The results of the ML-based algorithm for multi-parametric magnetic resonance imaging (mp-MRI) in binary classification (Clinically Significant (CS) vs Clinically Insignificant (CI)) range from 0.89 to 0.95 in accuracy. However, the performance drops when it comes to classifying the image into different PI-RADS classes (1 to 5), which can be beneficial for physicians. The classifiers struggle to differentiate between classes 3 and 4, which is also a challenge in the official PI-RADS guidelines. The confusion matrix shows that the predicted labels are sometimes misassigned to the correct class, highlighting the difficulty of the complete classification problem. Class imbalance was addressed for the training set, but the test image set, used to generate the confusion matrix, is descriptive of the original data, which was significantly imbalanced. The test set must always be independent in every step of the ML-model building process, including feature-related steps.
Report
The Prostate Cancer Report included the following information:
- Basic statistical data such as prostate volume.

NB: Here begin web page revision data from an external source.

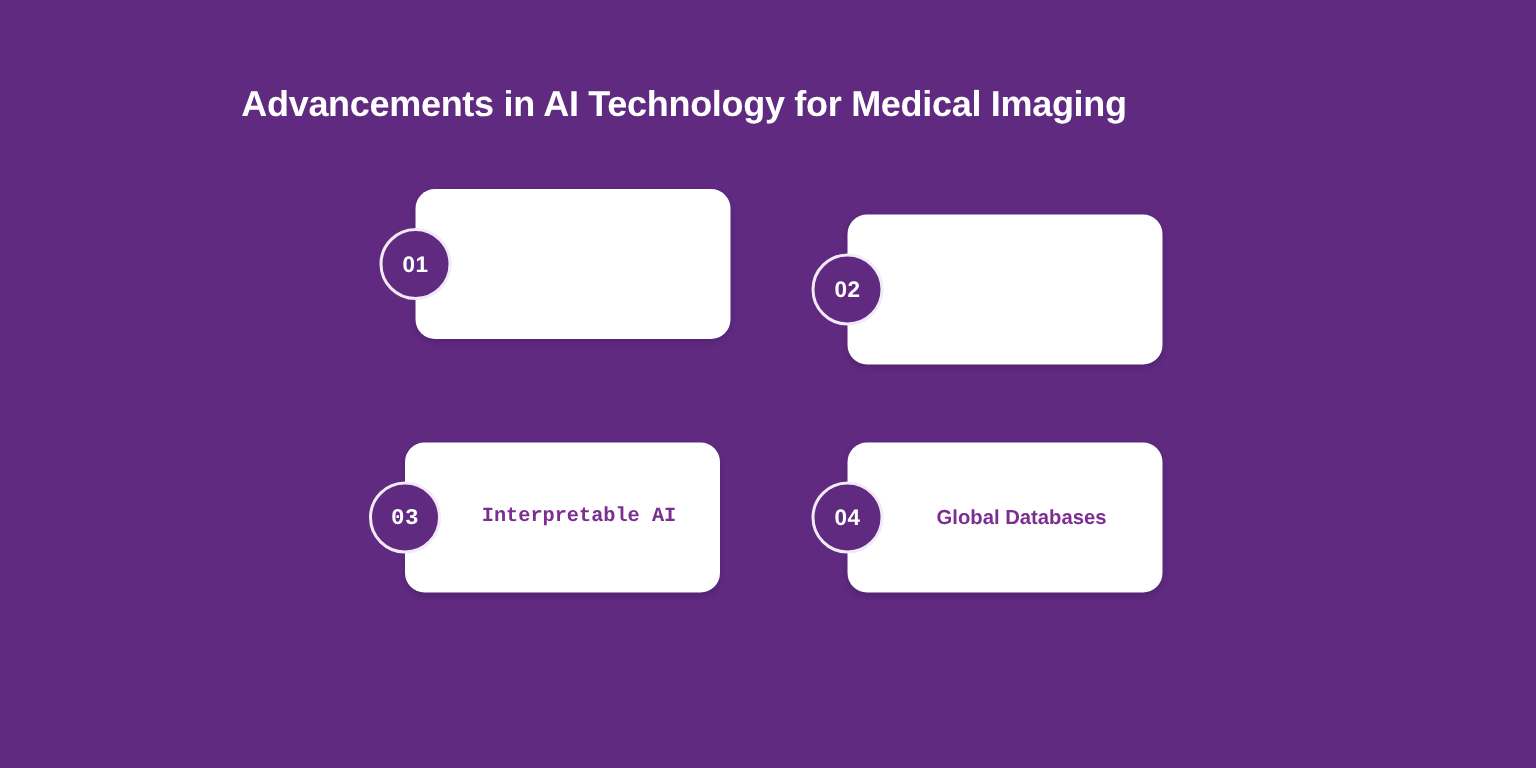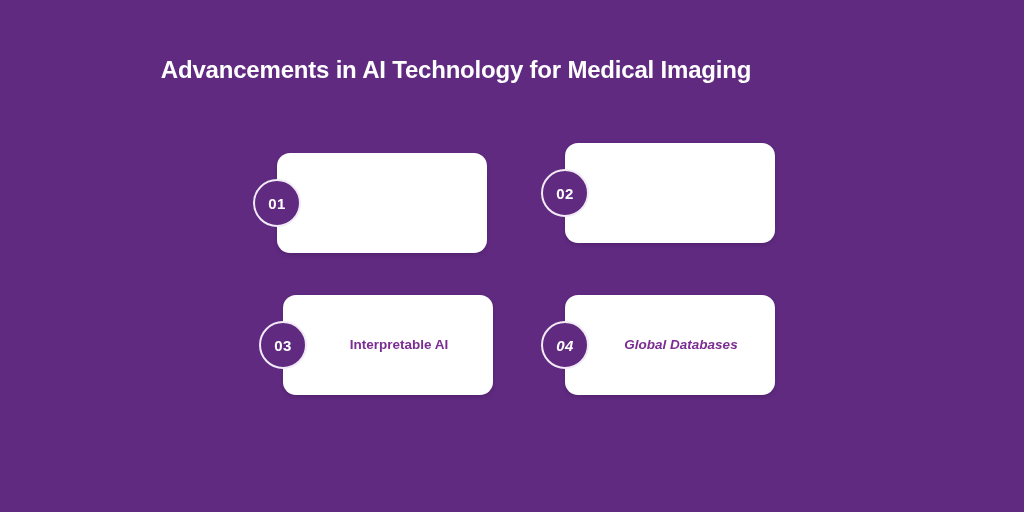--- a/index.html
+++ b/index.html
@@ -84,7 +84,7 @@
   }
 
   
-  #card-1 { left: 277px; top: 153px; }
+  #card-1 { left: 277px; top: 126px; }
   #card-2 { left: 565px; top: 143px; text-decoration: underline; }
   #card-3 { left: 283px; top: 295px; }
   #card-4 { left: 565px; top: 295px; font-style: italic; }

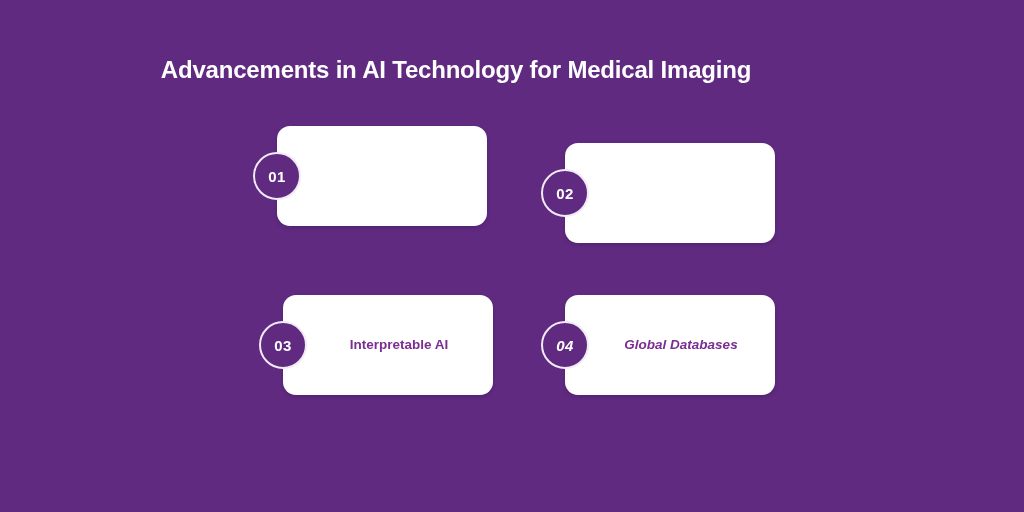--- a/index.html
+++ b/index.html
@@ -86,7 +86,7 @@
   
   #card-1 { left: 277px; top: 126px; }
   #card-2 { left: 565px; top: 143px; text-decoration: underline; }
-  #card-3 { left: 283px; top: 295px; }
+  #card-3 { left: 270px; top: 295px; font-family: Liberation Mono, monospace; }
   #card-4 { left: 565px; top: 295px; font-style: italic; }
 </style>
 </head>

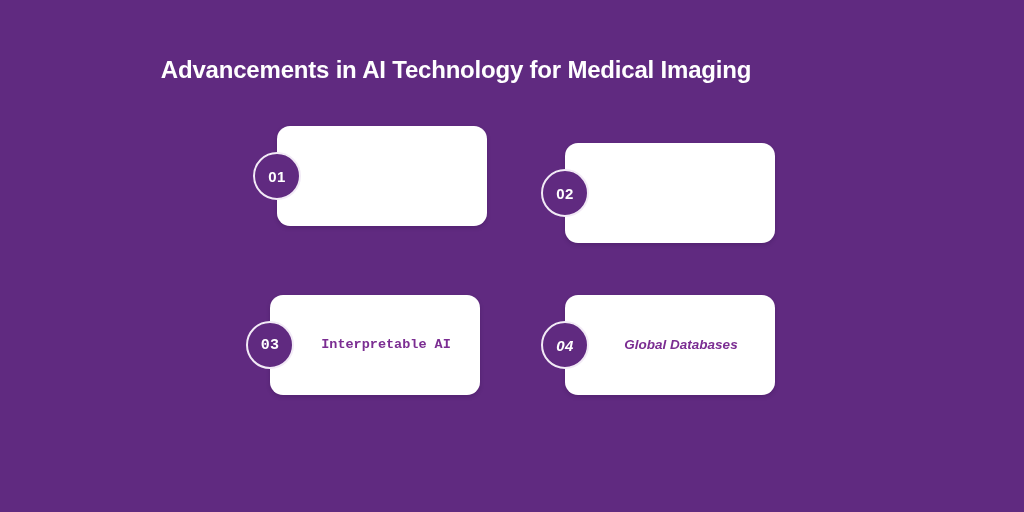--- a/index.html
+++ b/index.html
@@ -87,7 +87,7 @@
   #card-1 { left: 277px; top: 126px; }
   #card-2 { left: 565px; top: 143px; text-decoration: underline; }
   #card-3 { left: 270px; top: 295px; font-family: Liberation Mono, monospace; }
-  #card-4 { left: 565px; top: 295px; font-style: italic; }
+  #card-4 { left: 565px; top: 295px; }
 </style>
 </head>
 <body>

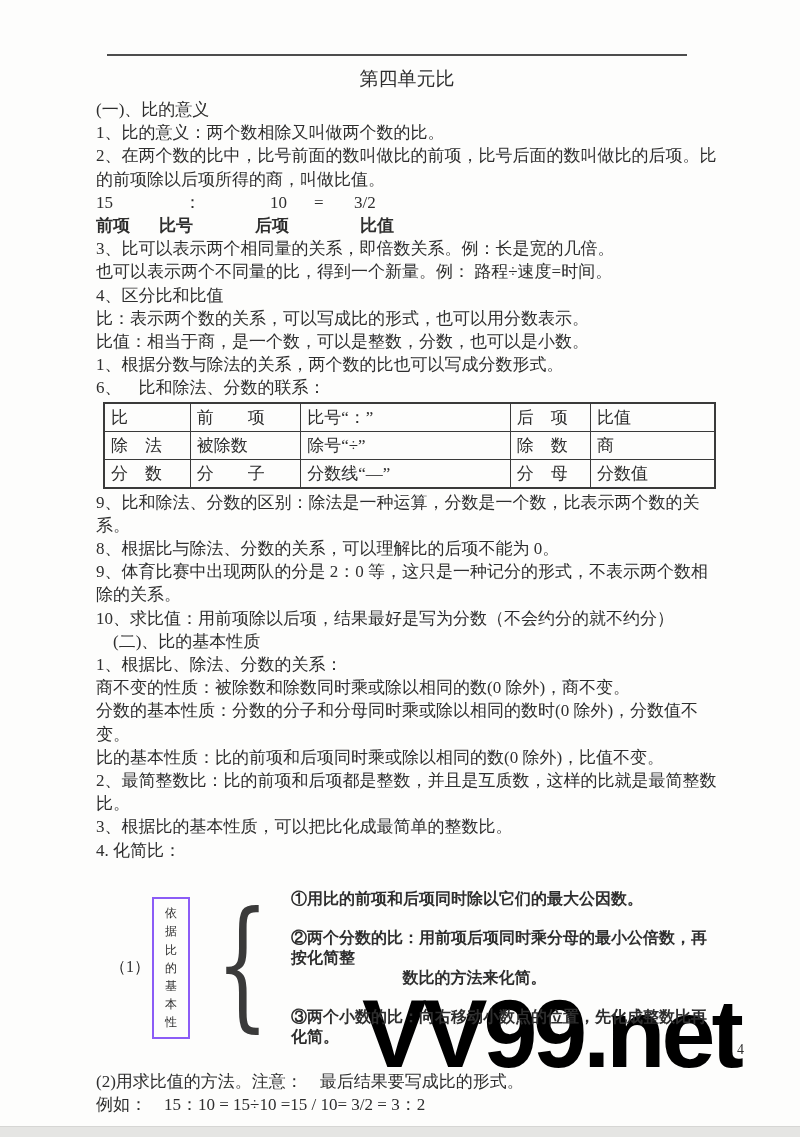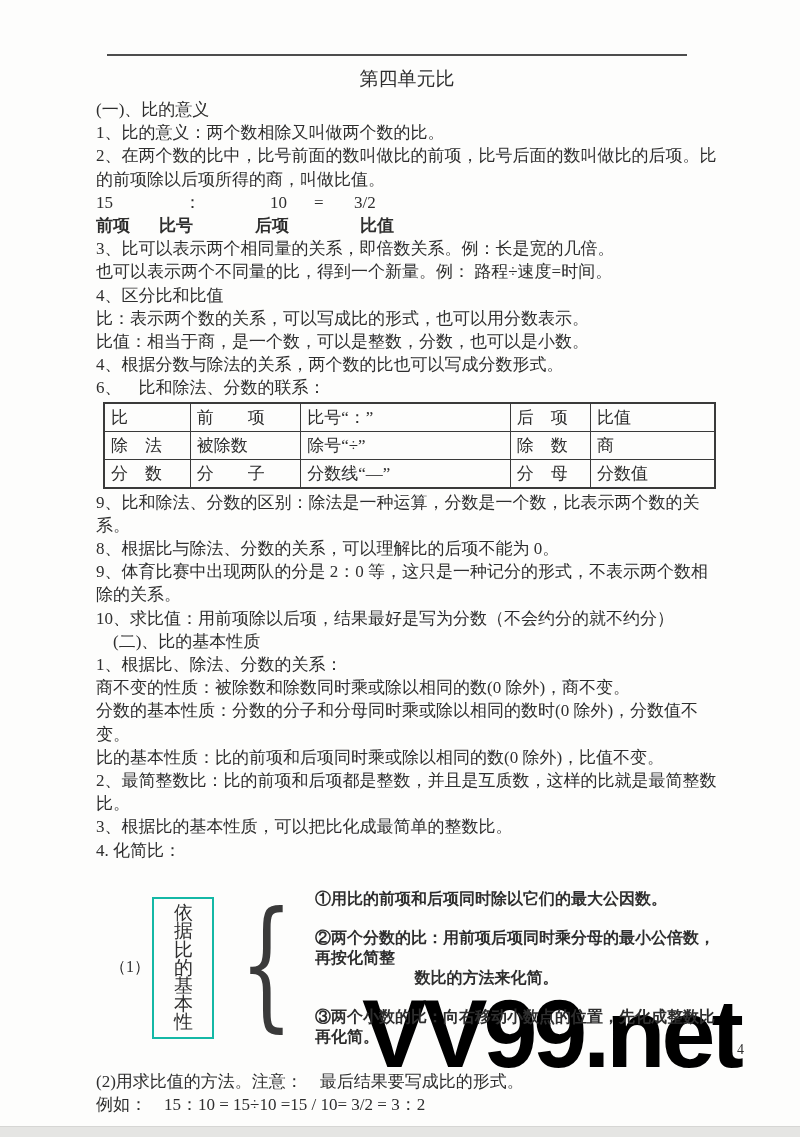--- a/index.html
+++ b/index.html
@@ -128,7 +128,7 @@
     <p class="p">4、区分比和比值</p>
     <p class="p">比：表示两个数的关系，可以写成比的形式，也可以用分数表示。</p>
     <p class="p">比值：相当于商，是一个数，可以是整数，分数，也可以是小数。</p>
-    <p class="p">4、根据分数与除法的关系，两个数的比也可以写成分数形式。</p>
+    <p class="p">1、根据分数与除法的关系，两个数的比也可以写成分数形式。</p>
     <p class="p">6、　比和除法、分数的联系：</p>
 
     <table class="rel">

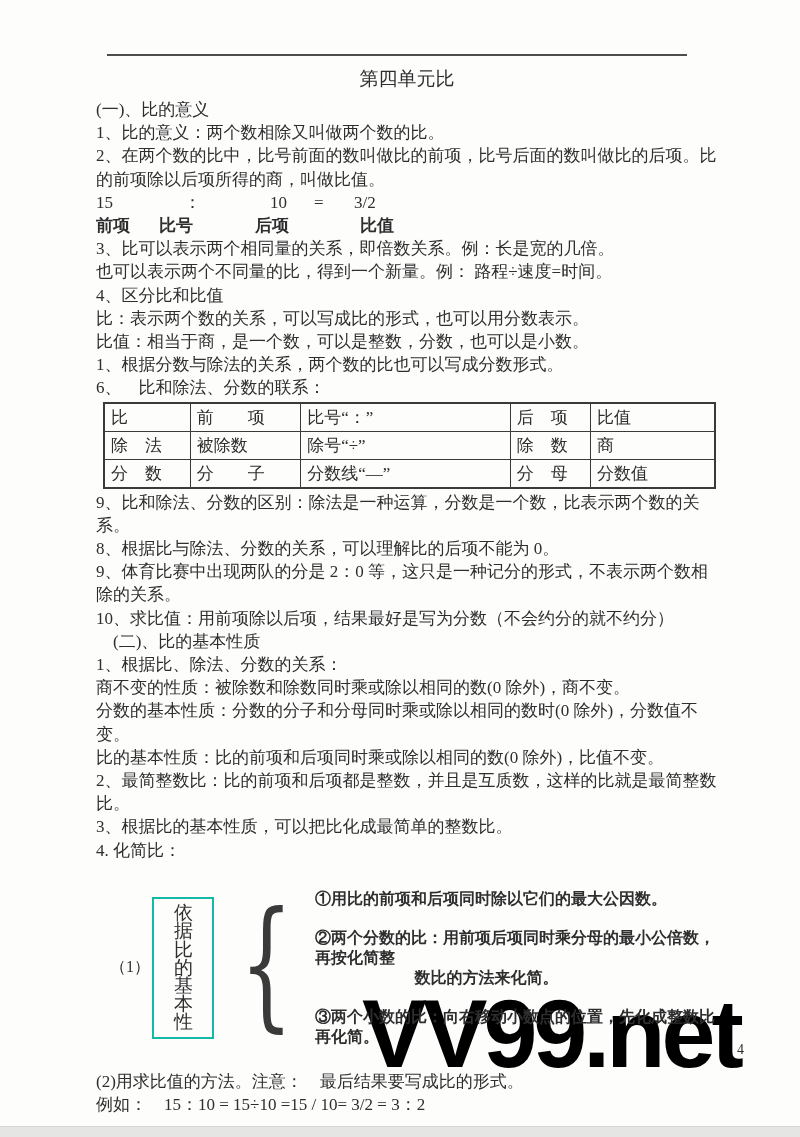--- a/index.html
+++ b/index.html
@@ -59,9 +59,9 @@
   .d-label{width:42px;font-size:16px;flex:none;}
   .d-box{
     flex:none;width:18px;
-    border:2px solid #14b8a6;
-    padding:5px 20px;
-    font-size:19px;line-height:18.2px;
+    border:2px solid #8b5cf6;
+    padding:5px 8px;
+    font-size:12px;line-height:18.2px;
     word-break:break-all;text-align:center;
   }
   .d-brace{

- Potential PCa (prostate cancer) findings in the prostate MR images.
- A suggested PI-RADS score, which was the result of the analysis of the prostate MR images using the U-Net deep learning architecture, combined with radiomics features, and a machine learning classifier.
The report was in the form of a simple PDF file that presented the findings of the algorithm in an easy-to-understand format for the physician to review.
Conclusion
In conclusion, we have described the main steps towards building a ML model that classifies prostate mp-MR images according to the PI-RADS scoring. These steps include Semgemtation (U-net), feature extraction and selection, classification, and model performance. Many topics have been overlooked in this page, such as image acquisition, class imbalance, image pre-processing, registration, data set creation (masks to train the DL model), most data analysis and processing, and other classifiers and classification problems.
In the end, for a complete PI-RADS classification problem (5 classes), the best result was obtained by a Ridge classifier, after a Mutual Information-based feature selection.